A film on this subject which I've made with the producer John Thynne tries to shed light on the gravity of the mess they (and we) are in now - and what may be required for the eurozone to survive in the longer term.
If you had any doubts that we were minutes away from financial and economic catastrophe before Christmas, the European Central Bank does not.
"In the autumn of 2011, the conditions were very dangerous," one of its executive directors, Benoit Coeure, told me. "European banks were facing severe difficulties to fund themselves, to access finance, and we were very close to having a collapse in the banking system in the euro area, which would have also led to a collapse in the economy and to deflation. And this is something that the ECB could not accept."
So the ECB put 800 European banks on life support, by providing more than a trillion euros of emergency three-year loans to them. As Mr Coeure concedes, this so-called LTRO is a temporary prop, not a solution to the euro's ills.
"It is a pain-killer, a very powerful one... This period of calm has to be used by governments to fix the underlying issues, the fiscal (deficit) issues and the competitiveness issues that European countries are facing."
Since I saw Mr Coeure a few weeks ago, the calm has evaporated. There are escalating fears that Greece will leave the euro - and that the ensuing turmoil will force a more serious fracture of the currency union.
The big indebted economies, Spain and Italy, look considerably weaker, their economies shrinking, and unemployment rising.
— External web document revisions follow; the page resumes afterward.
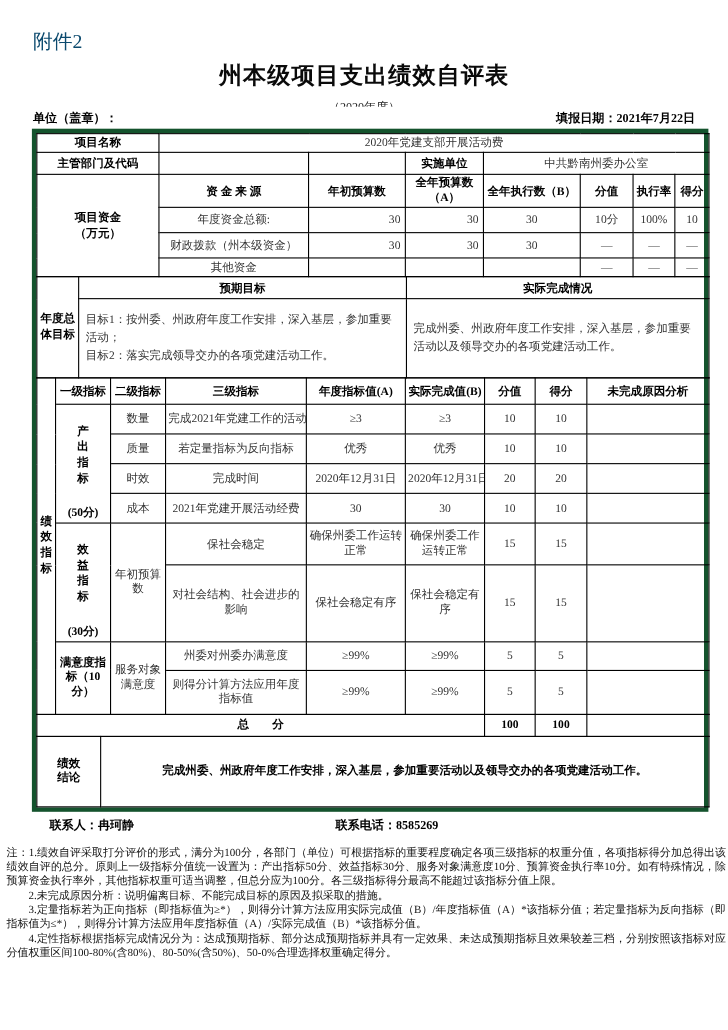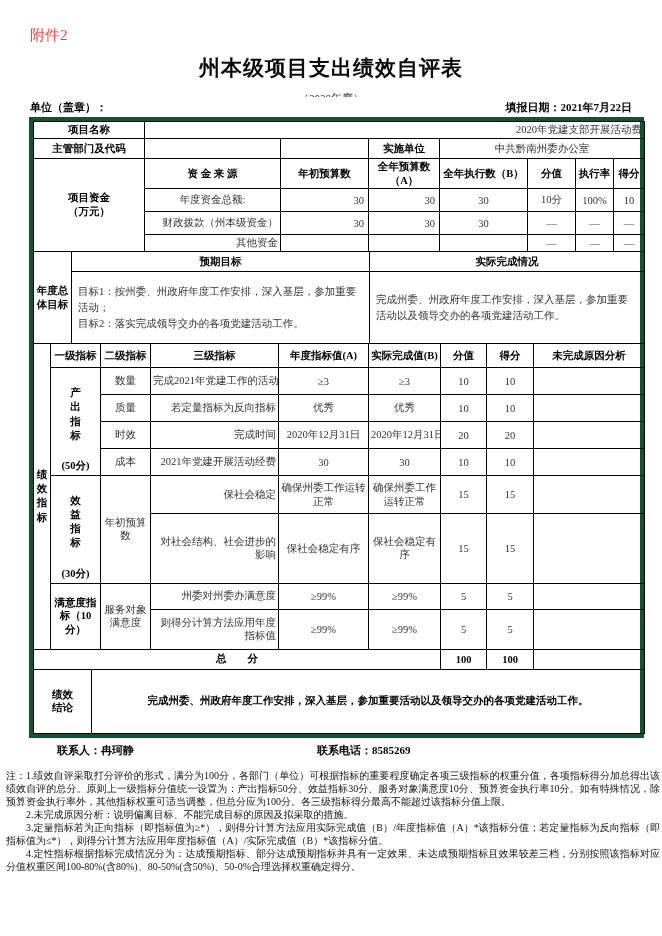"附件2" .attachment { color: #ef4444 -> #0c4a6e; font-size: 15px -> 18px }
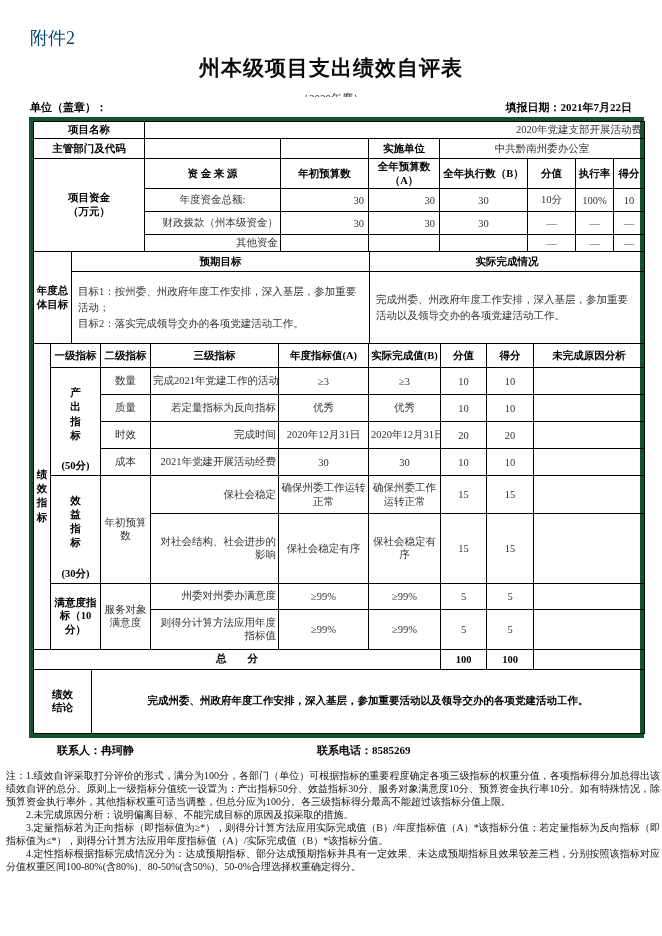"2020年党建支部开展活动费" .left { text-align: right -> center }
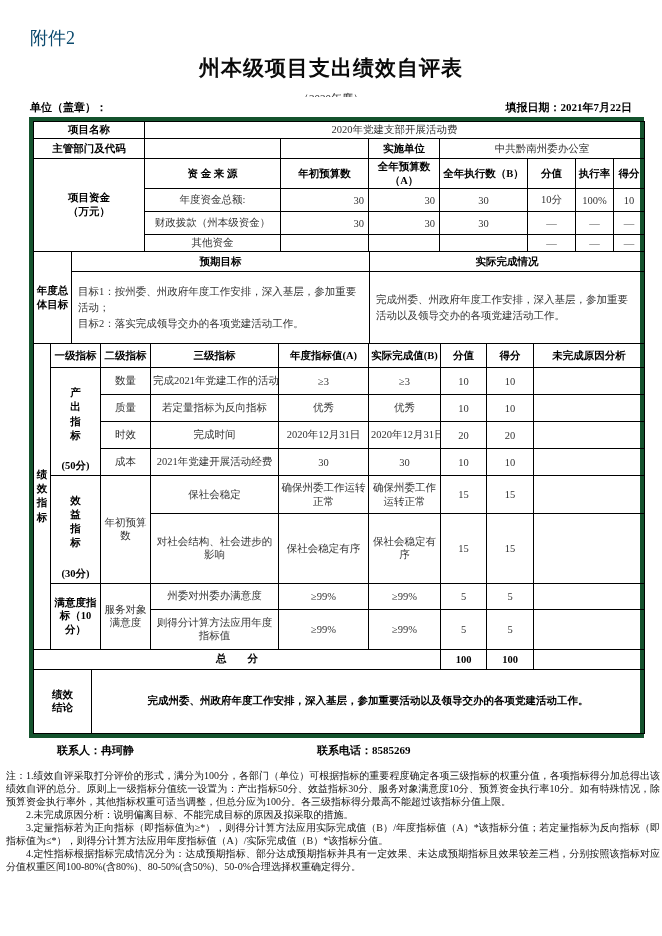"联系人：冉珂静" .contact .c1 { margin-left: 28px -> 16px }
The borrowing costs of their governments are soaring once more, a sign that investors are growing concerned again about the health of their public finances and of their banks.
What is required is a tremendous collective effort by the eurozone's members. In practice, this is widely seen to need a greater willingness by Germany to deploy more of its fearsome financial resources to help the weaker economies, such as Spain and Italy, in their period of painful transition.
But a sharing of the debt burden requires near revolution in the way the EU is governed, according to a trio of the grand old men of Europe.
"The crisis makes at least one thing obvious and that is we need more of Europe, we need the political union as the only way to save the stability of the euro," the former German chancellor, Gerhard Schroeder, said.
Given that his party, the SPD, could well be in power again next year, we may well see progress towards this political union.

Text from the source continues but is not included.